Слезы высыхают, и меня утягивает в сон. А просыпаюсь я от ощущения, будто по мне ползает какое-то насекомое. Открываю глаза и встречаюсь взором с мамой.

Родительница сидит в кресле напротив моей кровати и вяжет что-то сиреневое крючком.

– Мама, – глухо зову ее.

– Виточка, – вскидывает она взор ко мне и подскакивает на ноги. – Проснулась, дочка, – подходит к кровати и, наклонившись, целует меня в лоб.

– Давно ты приехала?

– Около двух часов назад. Медсестра сказала, что тебе вкололи успокоительное, и я не стала тебя тревожить.

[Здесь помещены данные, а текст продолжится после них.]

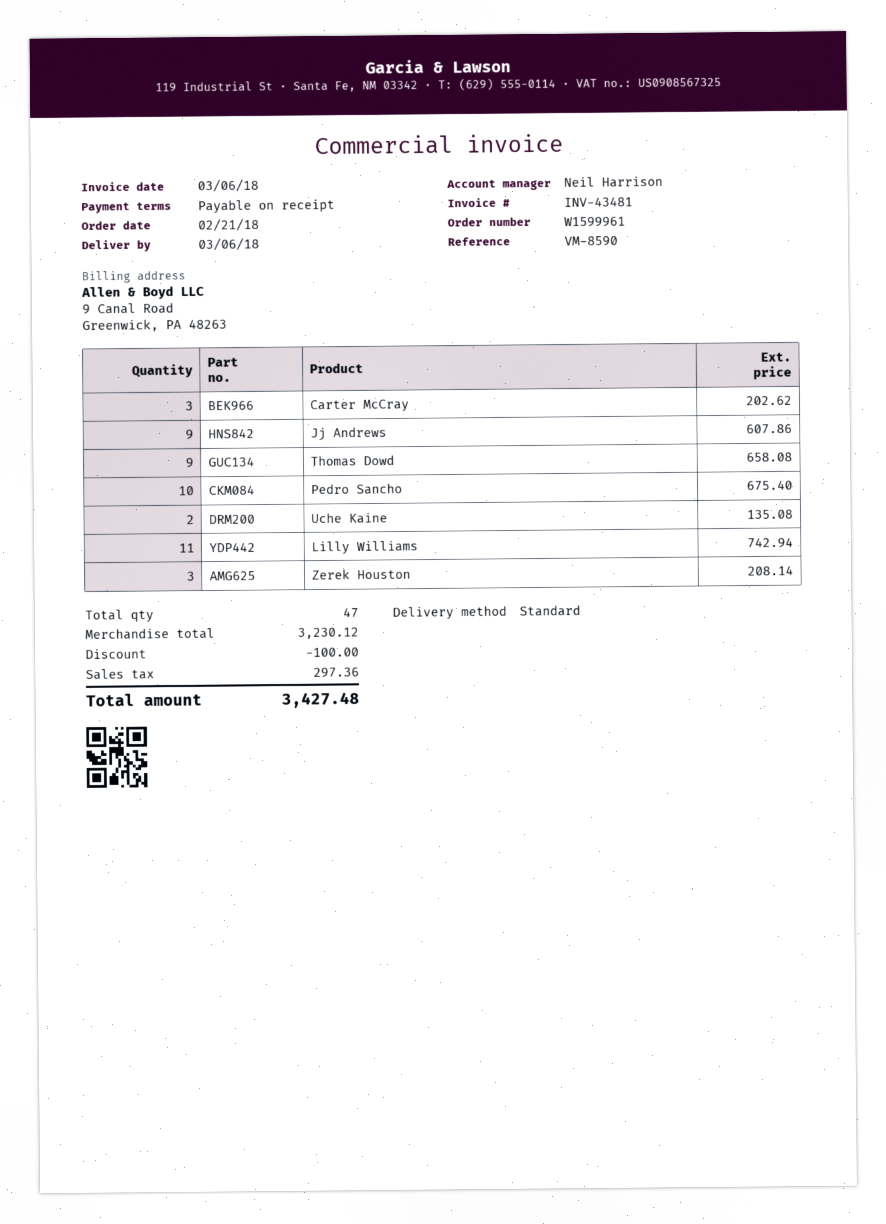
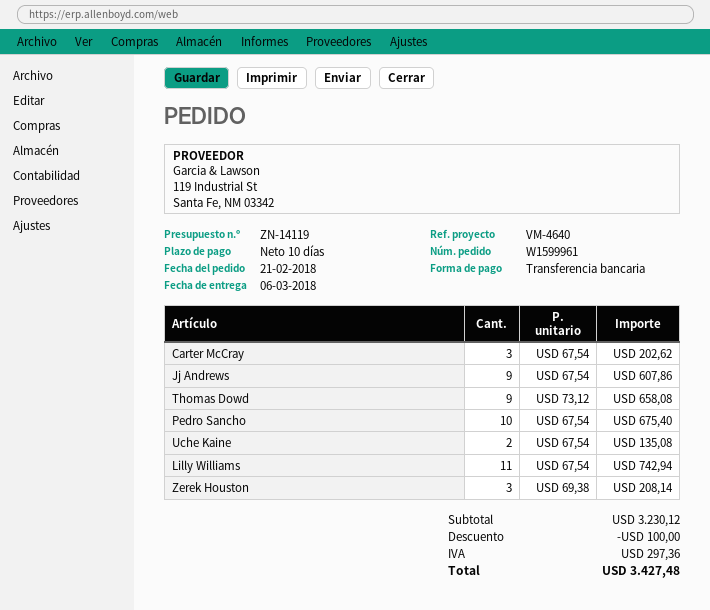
payment terms: on receipt -> 10 days
reference: VM-8590 -> VM-4640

– Спасибо, мамочка, – в горле снова встает ком. Но глаза сухие, будто в них насыпали песка.

– Ну что ты, солнце, – гладит она меня по голове, а мне кажется, что я снова маленькая девочка, которой приснился страшный сон, и я забралась к маме под одеяло, и она меня обнимает и успокаивает, что то был лишь ночной кошмар. – Как же я могу тебя оставить в такой момент?

Я наслаждаюсь ее теплом и поддержкой, чувствуя облегчение оттого, что хотя бы один близкий человек у меня остался, и она никогда меня не предаст.

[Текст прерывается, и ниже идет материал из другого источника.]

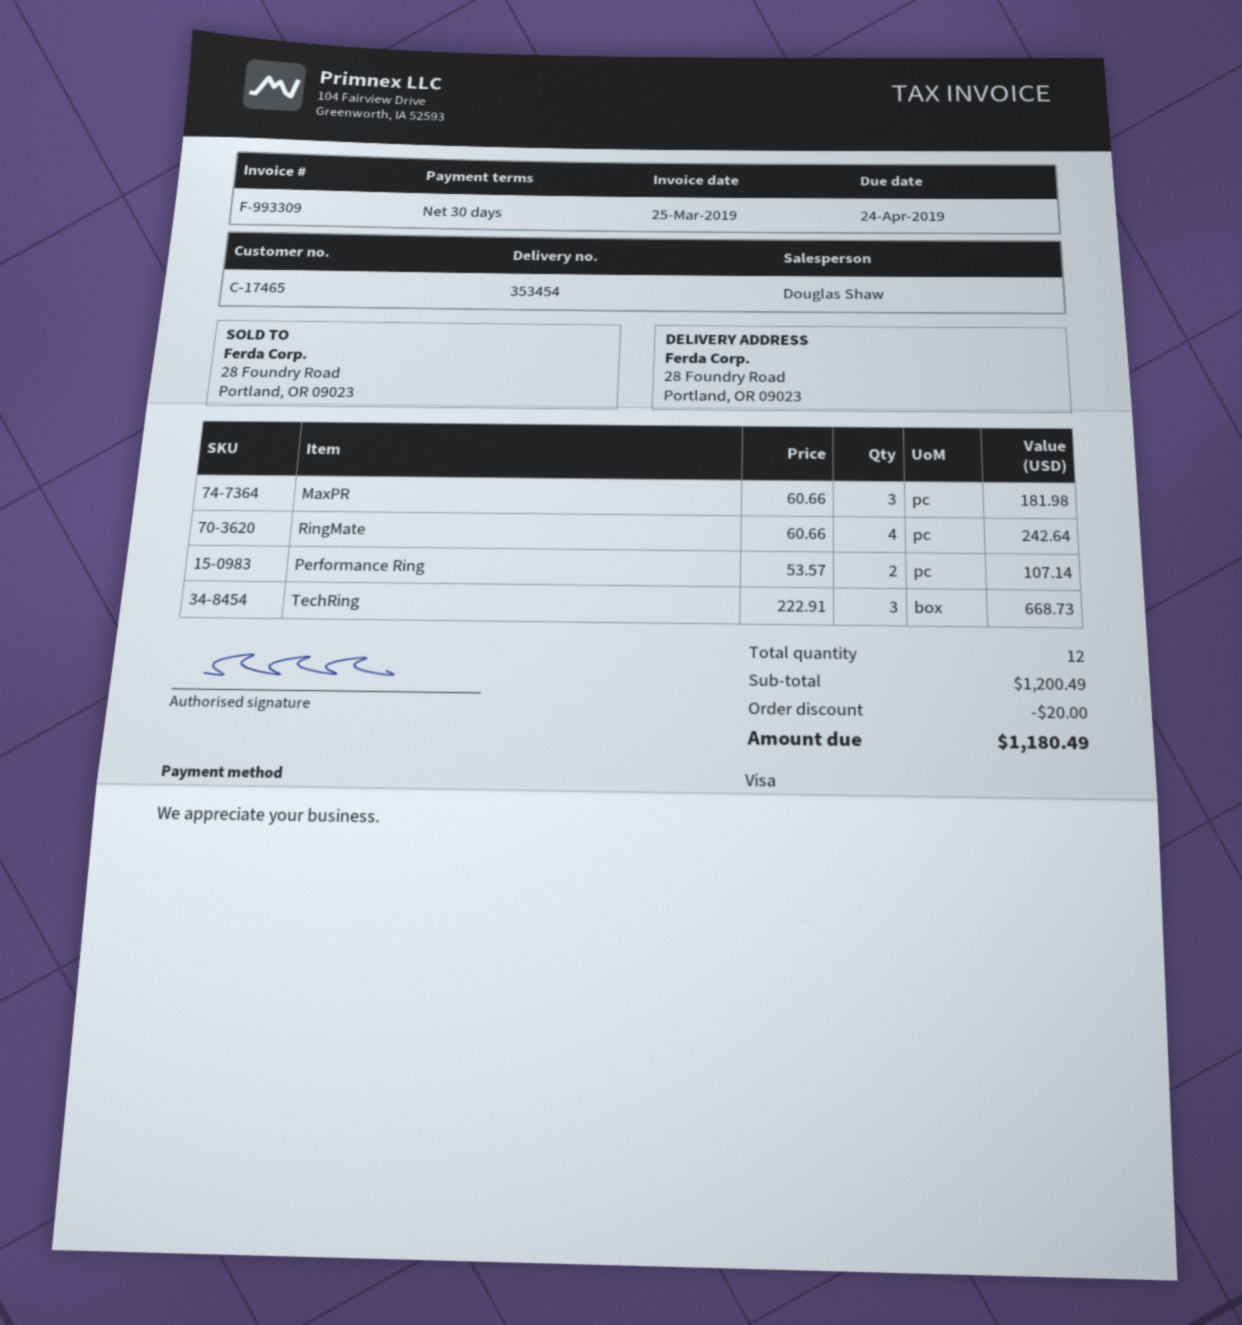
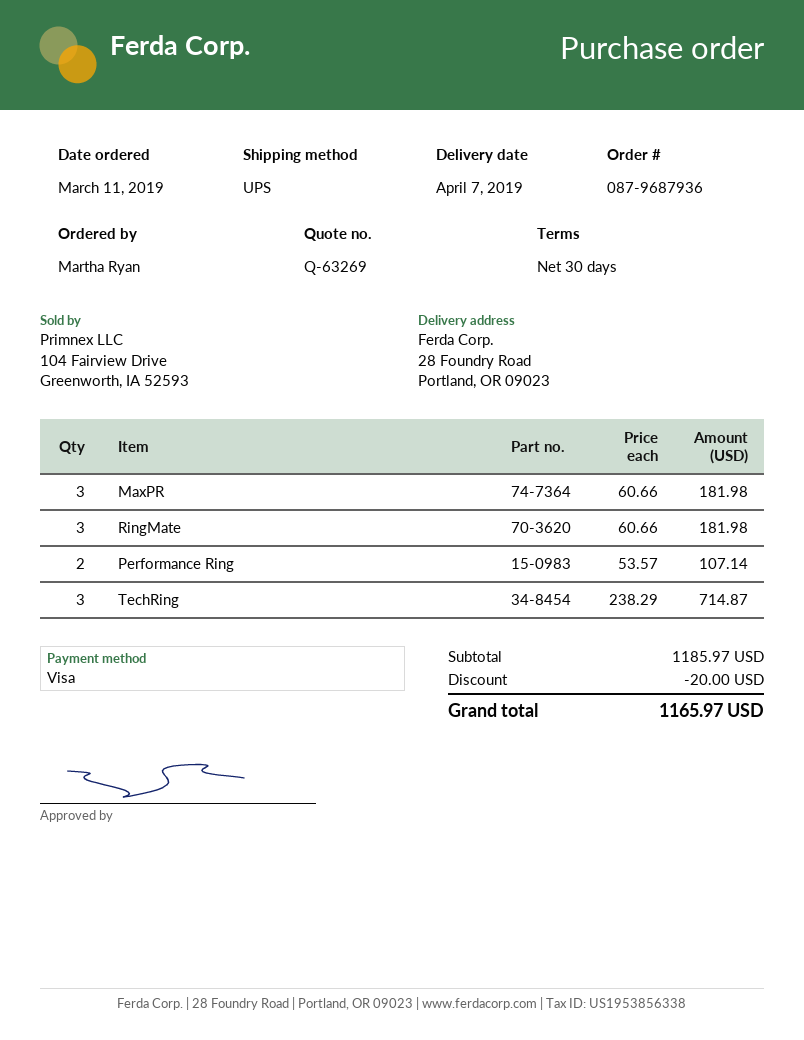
RingMate: 4 x 60.66 = 242.64 -> 3 x 60.66 = 181.98
TechRing: 3 x 222.91 = 668.73 -> 3 x 238.29 = 714.87
subtotal: 1200.49 -> 1185.97
total: 1180.49 -> 1165.97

Мама ничего не спрашивает, ждет, пока я сама все расскажу.

Когда сон меня окончательно отпускает, я приподнимаюсь на локтях и сажусь на кровати.

– Рассказывай, – подставляет стул ближе к моей постели родительница.

– Мам, – делаю глубокий вдох. – Я, когда домой приехала, застала другую девушку в нашей постели, голую, – зажмуриваюсь, больше не позволяя себе поддаваться эмоциям.

– Как это другую девушку? Матвей же в командировку уехал! – хмурится она.

– Это он для нас всех уехал, а сам развлекался дома с другой. Пришел через несколько минут после моего возвращения и сказал, что устал от меня и моих капризов, – под ложечкой сосет, а ком в горле лишь сильнее разрастается.

Мама поджимает губы, а глаза мечут молнии.

– Ну каков подонок! – говорит она, поднимаясь.

Вижу, что эта новость становится для нее таким же потрясением, но мама чуточку лучше меня прячет свои эмоции.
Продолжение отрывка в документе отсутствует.